Modification records:
────────

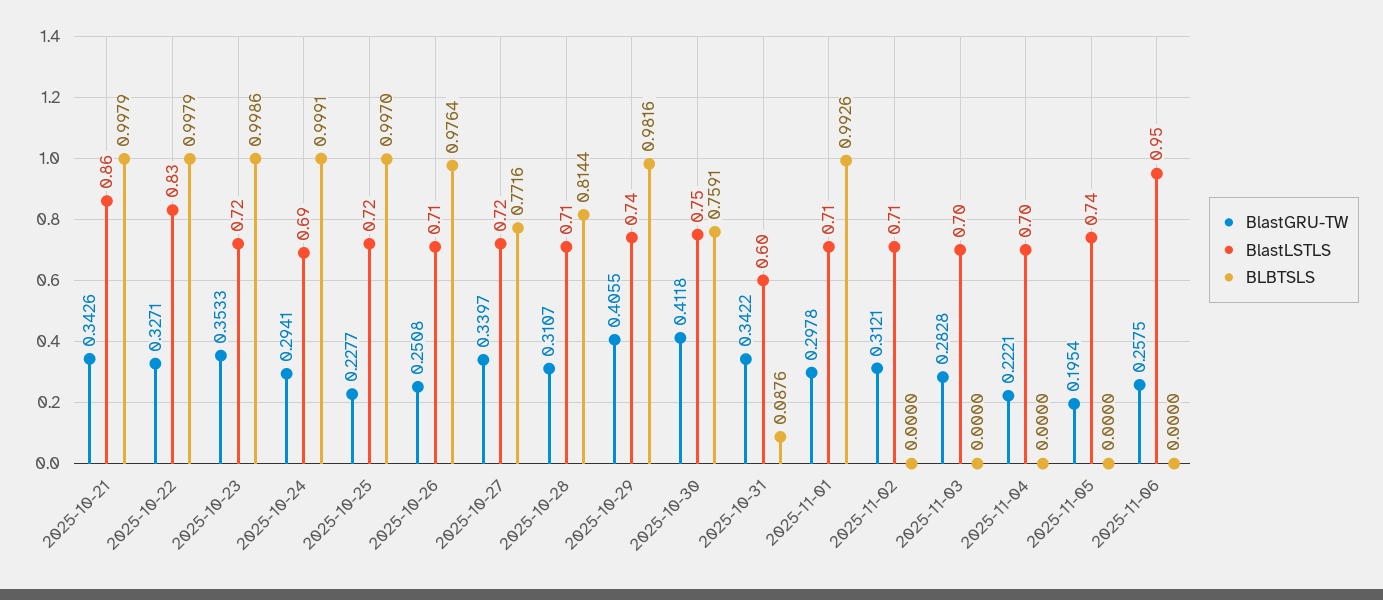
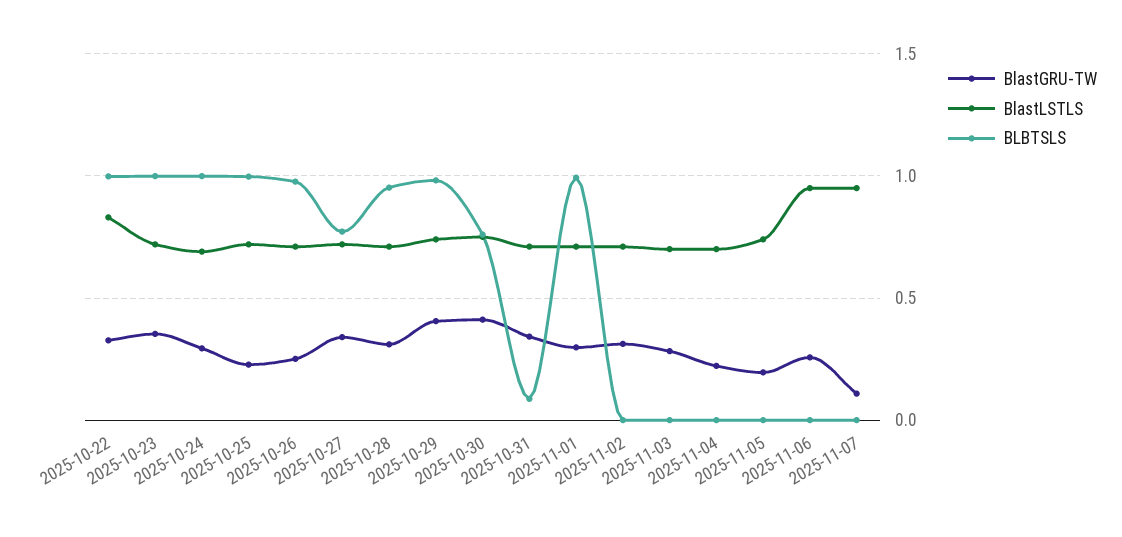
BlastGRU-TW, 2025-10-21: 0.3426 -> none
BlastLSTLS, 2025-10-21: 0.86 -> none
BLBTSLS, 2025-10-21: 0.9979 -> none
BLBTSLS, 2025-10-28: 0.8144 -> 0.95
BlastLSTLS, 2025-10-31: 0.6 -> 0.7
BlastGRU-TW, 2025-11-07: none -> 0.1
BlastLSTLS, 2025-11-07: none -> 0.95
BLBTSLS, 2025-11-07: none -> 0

────────

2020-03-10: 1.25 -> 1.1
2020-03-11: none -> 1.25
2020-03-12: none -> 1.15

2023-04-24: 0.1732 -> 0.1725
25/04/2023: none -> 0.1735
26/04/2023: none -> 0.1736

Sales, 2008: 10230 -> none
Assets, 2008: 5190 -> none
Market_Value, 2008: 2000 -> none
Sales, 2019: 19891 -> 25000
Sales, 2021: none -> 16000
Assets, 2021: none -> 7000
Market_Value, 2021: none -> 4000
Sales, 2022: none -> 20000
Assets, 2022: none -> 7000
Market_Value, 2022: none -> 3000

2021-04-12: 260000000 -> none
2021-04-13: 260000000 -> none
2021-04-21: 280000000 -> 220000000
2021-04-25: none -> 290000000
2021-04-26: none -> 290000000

────────

> _Exercise objective_
Retype the entries above exactly, but only from the line containing "2021-04-13: 260000000 -> none" through the line containing "2021-04-26: none -> 290000000", both included.

> _Task solution_
2021-04-13: 260000000 -> none
2021-04-21: 280000000 -> 220000000
2021-04-25: none -> 290000000
2021-04-26: none -> 290000000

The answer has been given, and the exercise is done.